Con pasmosa naturalidad,
sor María declaró que era cierto: que se trataba de ella misma, y que había
visitado la provincia de Nuevo México varias veces para evangelizar a los
indios. Y como el fraile permaneciera mudo por el asombro, continuó relatando:
creía haber viajado unas quinientas veces, en ocasiones dos en el mismo día. Y
cuando Benavides le preguntó de qué forma, ella contestó que «por voluntad de
Dios, y llevada por los ángeles».
El hecho trascendió y la
noticia llegó a conocimiento del Santo Oficio, que abrió causa contra Sor María
de Ágreda, nacida María Coronel Arana. El padre Benavides, que daba crédito al
suceso, aconsejó no obstante a la religiosa suavizarlo ante la temible pesquisa
de la Inquisición, presentándolo más bien como un sueño que como una realidad,
pues era sabido cómo se las gastaba el Santo Oficio a la hora de rastrear
herejías.
El inquisidor había
preparado un cuestionario de ochenta preguntas cuando acudió a interrogar a la
abadesa en su clausura de Ágreda.
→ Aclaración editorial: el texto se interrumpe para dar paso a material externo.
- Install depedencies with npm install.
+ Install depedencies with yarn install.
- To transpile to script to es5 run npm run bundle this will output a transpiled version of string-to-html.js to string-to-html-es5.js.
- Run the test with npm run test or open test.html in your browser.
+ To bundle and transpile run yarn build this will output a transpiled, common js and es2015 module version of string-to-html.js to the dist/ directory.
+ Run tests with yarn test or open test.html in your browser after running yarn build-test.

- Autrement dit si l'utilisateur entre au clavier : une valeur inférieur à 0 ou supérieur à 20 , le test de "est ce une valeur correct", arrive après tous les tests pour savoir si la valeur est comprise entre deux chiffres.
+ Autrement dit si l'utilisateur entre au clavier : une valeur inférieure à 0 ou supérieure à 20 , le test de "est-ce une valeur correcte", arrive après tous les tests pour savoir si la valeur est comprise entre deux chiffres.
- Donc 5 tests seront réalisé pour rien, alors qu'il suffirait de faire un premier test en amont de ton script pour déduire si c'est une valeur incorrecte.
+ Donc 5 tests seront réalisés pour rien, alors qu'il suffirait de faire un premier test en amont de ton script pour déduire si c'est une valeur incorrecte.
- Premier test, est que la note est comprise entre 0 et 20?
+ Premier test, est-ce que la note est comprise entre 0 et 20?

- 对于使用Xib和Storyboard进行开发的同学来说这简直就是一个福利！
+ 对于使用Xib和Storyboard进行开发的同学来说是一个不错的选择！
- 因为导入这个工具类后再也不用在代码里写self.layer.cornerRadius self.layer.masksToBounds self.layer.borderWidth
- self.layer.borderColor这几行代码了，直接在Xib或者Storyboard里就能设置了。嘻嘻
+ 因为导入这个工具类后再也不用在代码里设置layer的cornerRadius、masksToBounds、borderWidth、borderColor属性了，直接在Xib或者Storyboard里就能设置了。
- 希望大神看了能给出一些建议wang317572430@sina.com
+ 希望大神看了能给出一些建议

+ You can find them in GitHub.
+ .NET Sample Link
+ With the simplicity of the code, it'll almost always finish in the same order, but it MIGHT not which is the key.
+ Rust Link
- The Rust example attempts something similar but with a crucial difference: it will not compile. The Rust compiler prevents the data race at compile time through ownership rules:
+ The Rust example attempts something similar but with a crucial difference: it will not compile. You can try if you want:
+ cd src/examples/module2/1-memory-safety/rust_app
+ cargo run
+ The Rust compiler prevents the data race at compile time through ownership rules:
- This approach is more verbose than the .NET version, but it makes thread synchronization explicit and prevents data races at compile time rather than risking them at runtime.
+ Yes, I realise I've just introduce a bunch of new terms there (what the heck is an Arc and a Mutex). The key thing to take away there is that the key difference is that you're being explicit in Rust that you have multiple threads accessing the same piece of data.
Pero en lugar de edulcorar su relato, sor
María lo mantuvo en sus términos: había viajado innumerables veces para
predicar a las tribus de las llanuras, no sabiendo si lo había hecho en cuerpo
o en espíritu. Y añadió más: «Yo veía los pueblos y sus diferencias con los de
aquí, y el temple y calidad de la tierra era distinta, más cálida, las comidas
más groseras y se alumbraban con una luz a modo de tea». Refirió incluso las
costumbres y hasta los nombres de algunos caciques.
Expediente archivado
Tanta naturalidad y
firmeza descompuso al inquisidor y, aunque se prodigaron las visitas y los
interrogatorios, la Inquisición acabó por archivar el expediente. Y, por el
contrario, en 1675 se abrió causa de beatificación de sor María de Ágreda, cuya
fama de santidad se fue extendiendo, hasta el punto de que el Rey Felipe IV,
vencido por las tribulaciones, se personó un día en el convento de Ágreda y se
entrevistó con la monja, convertida desde entonces en su consejera espiritual.
El suceso fue
considerado en su día como un extraordinario y verídico fenómeno de bilocación,
que aceleró la conversión de las tribus del Suroeste norteamericano. Años
después, los ancianos de las tribus aún aseguraban a los misioneros que una
mujer de azul les había visitado años atrás, y en el archivo de la causa del
Santo Oficio se reproducían sus palabras: «Yo no sé si fue en el cuerpo o fuera
de él, pero puedo asegurar que el caso sucedió en hecho de verdad».